+++ GIVEN DATA +++
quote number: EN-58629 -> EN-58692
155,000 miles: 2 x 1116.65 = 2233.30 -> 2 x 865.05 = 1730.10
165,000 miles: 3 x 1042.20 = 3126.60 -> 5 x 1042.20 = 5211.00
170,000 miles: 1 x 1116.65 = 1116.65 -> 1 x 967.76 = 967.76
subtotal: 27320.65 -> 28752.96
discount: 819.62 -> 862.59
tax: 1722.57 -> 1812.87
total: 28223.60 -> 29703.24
+++
+++ GIVEN DATA +++
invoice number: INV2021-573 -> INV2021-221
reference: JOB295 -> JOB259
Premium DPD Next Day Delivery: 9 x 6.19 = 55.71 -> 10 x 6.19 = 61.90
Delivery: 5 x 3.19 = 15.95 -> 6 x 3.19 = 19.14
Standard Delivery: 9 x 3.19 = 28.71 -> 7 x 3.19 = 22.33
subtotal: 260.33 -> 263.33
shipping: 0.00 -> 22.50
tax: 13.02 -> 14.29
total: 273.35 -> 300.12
+++
WHAT YOU HAVE TO DO => Only the lines above from the line containing "subtotal: 27320.65 -> 28752.96" through the line containing "total: 28223.60 -> 29703.24" should be retyped, exactly and with both ends included.

RESPONSE TO THE EXERCISE =>
subtotal: 27320.65 -> 28752.96
discount: 819.62 -> 862.59
tax: 1722.57 -> 1812.87
total: 28223.60 -> 29703.24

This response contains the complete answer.